*Problem to solve*. Among the entries below, retype exactly the lines starting with the one with "Janvier | Autoconsommation: 93.62 -> 95.62" and going on through the one with "Total | Autoconsommation: 554.11 -> 359.73", but not the pictures.
□ □ □ □
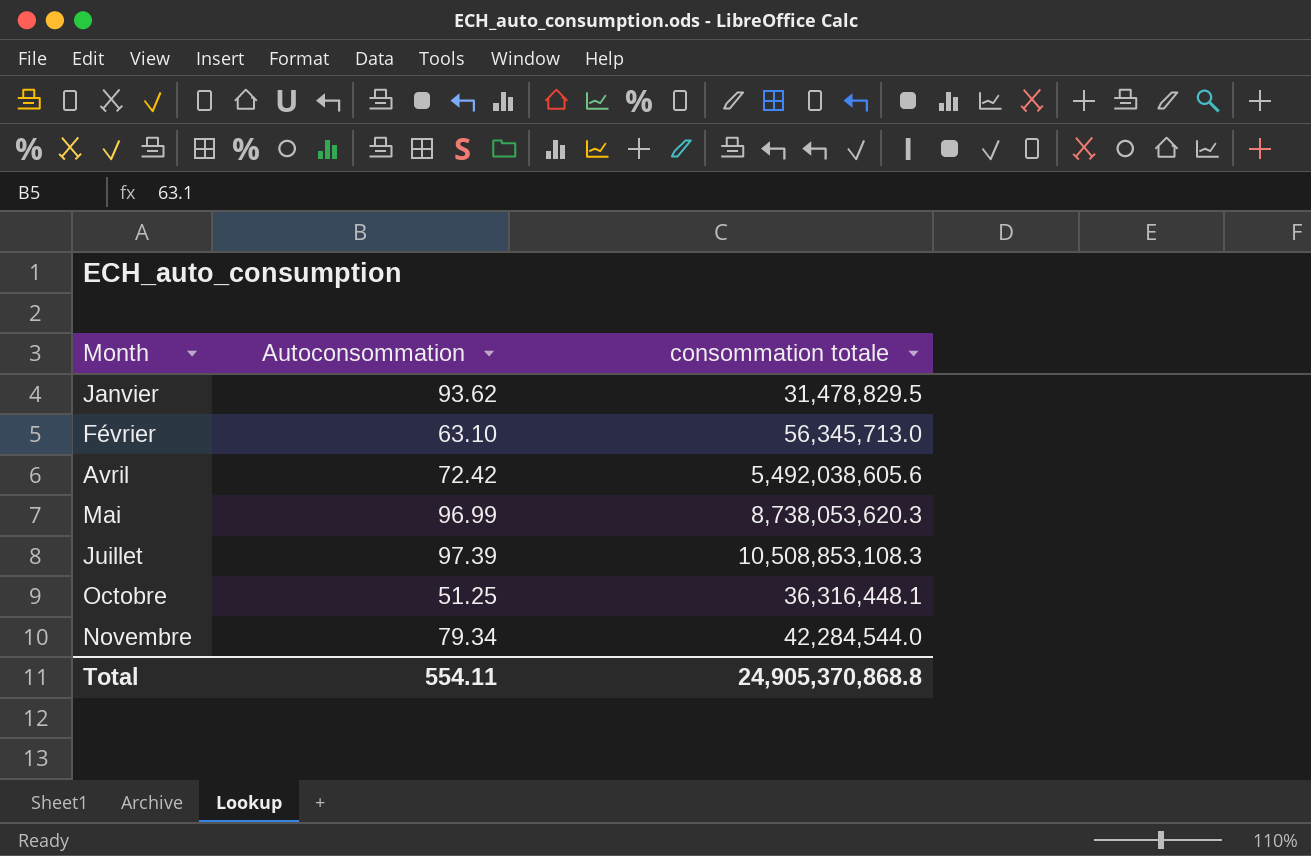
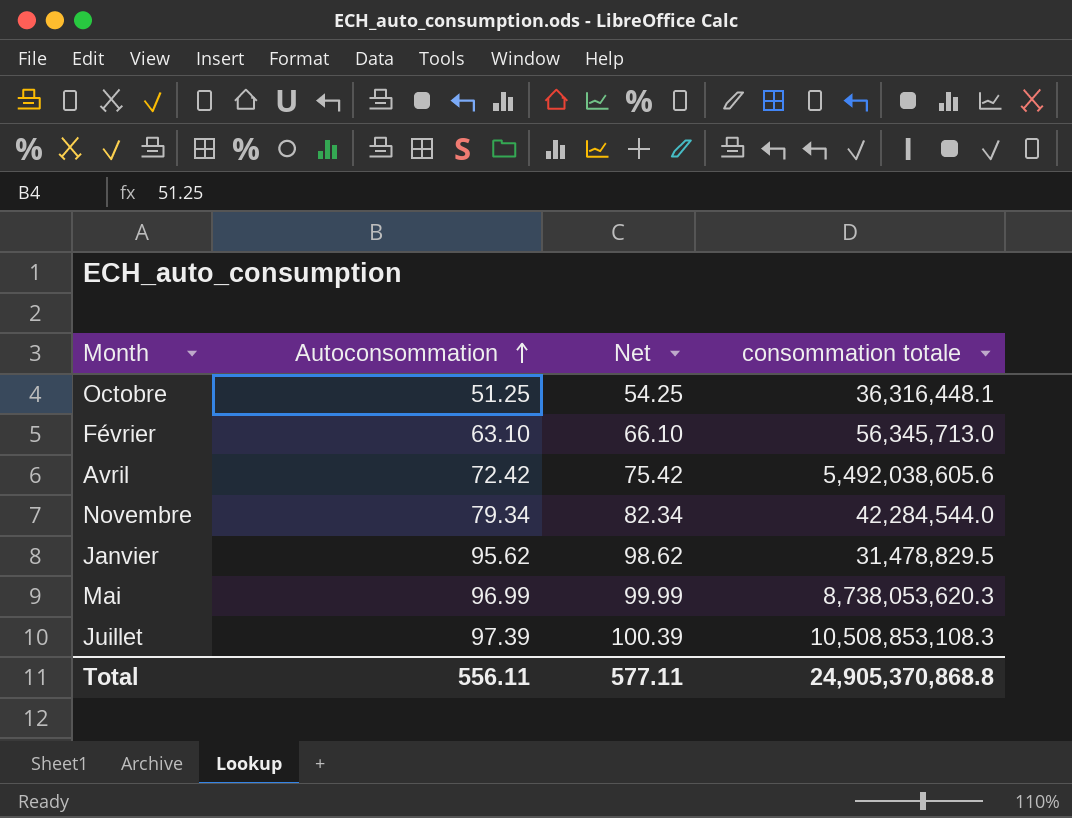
row order: none -> Autoconsommation ascending
column Net | formula: none -> [Autoconsommation] + 3
Janvier | Autoconsommation: 93.62 -> 95.62
Total | Autoconsommation: 554.11 -> 556.11

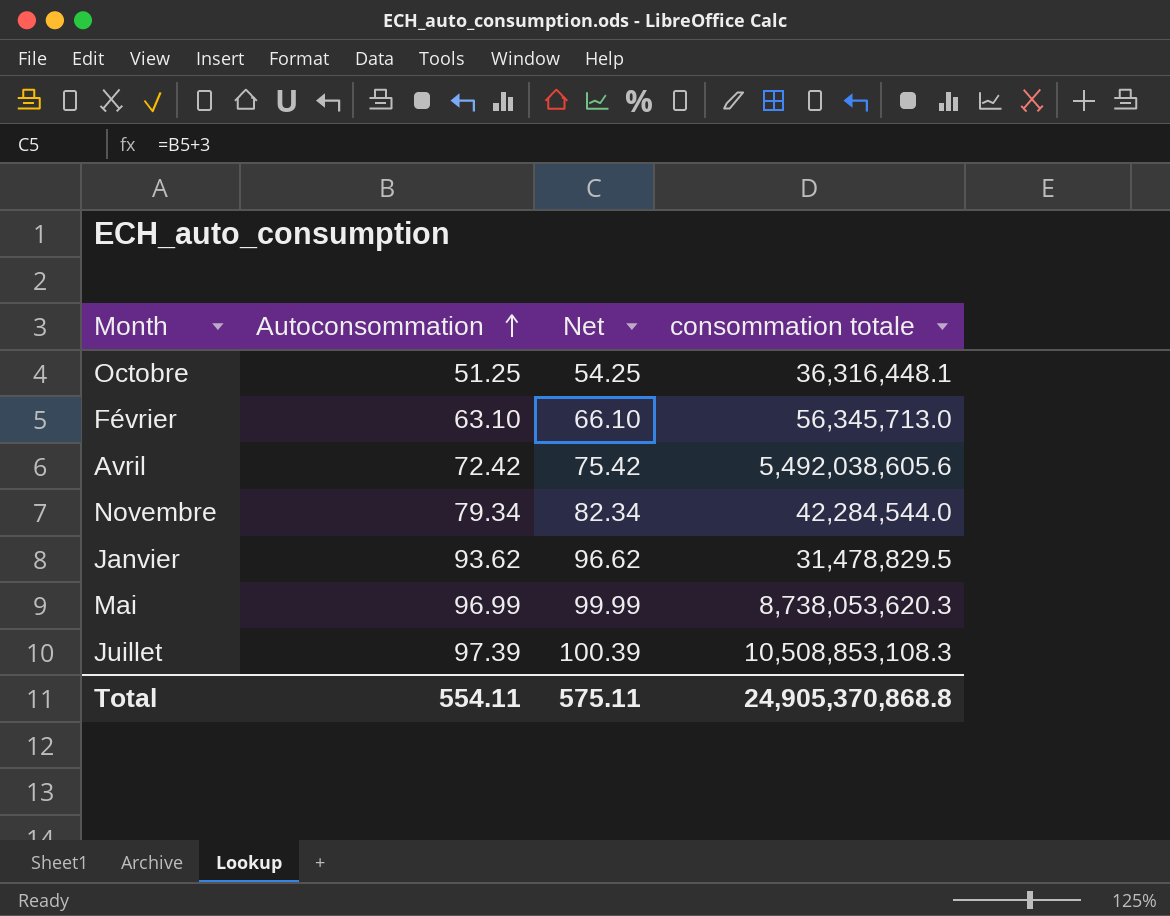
Janvier | Autoconsommation: 95.62 -> 93.62
Janvier | Net: 98.62 -> 96.62
Total | Autoconsommation: 556.11 -> 554.11
Total | Net: 577.11 -> 575.11

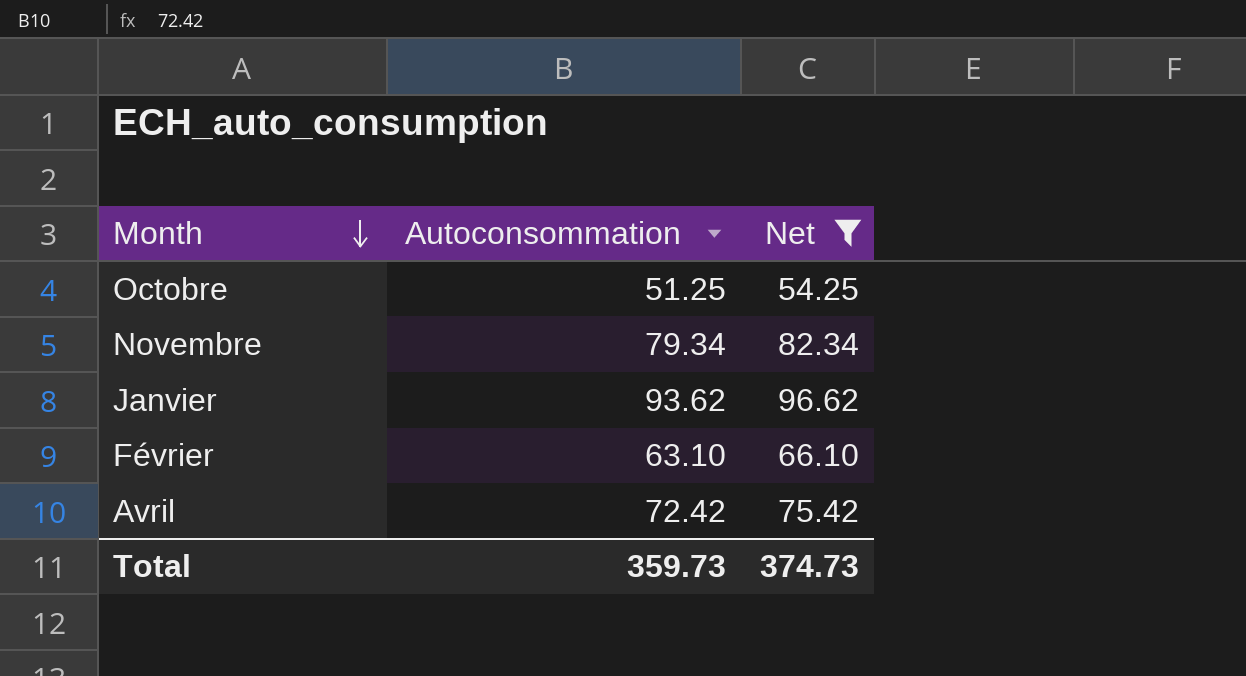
filter: none -> Net <= 96.62
row order: Autoconsommation ascending -> Month descending
column consommation totale | position: 4 -> none
Total | Autoconsommation: 554.11 -> 359.73
Total | Net: 575.11 -> 374.73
□ □ □ □
*Finished task*.
Janvier | Autoconsommation: 93.62 -> 95.62
Total | Autoconsommation: 554.11 -> 556.11

Janvier | Autoconsommation: 95.62 -> 93.62
Janvier | Net: 98.62 -> 96.62
Total | Autoconsommation: 556.11 -> 554.11
Total | Net: 577.11 -> 575.11

filter: none -> Net <= 96.62
row order: Autoconsommation ascending -> Month descending
column consommation totale | position: 4 -> none
Total | Autoconsommation: 554.11 -> 359.73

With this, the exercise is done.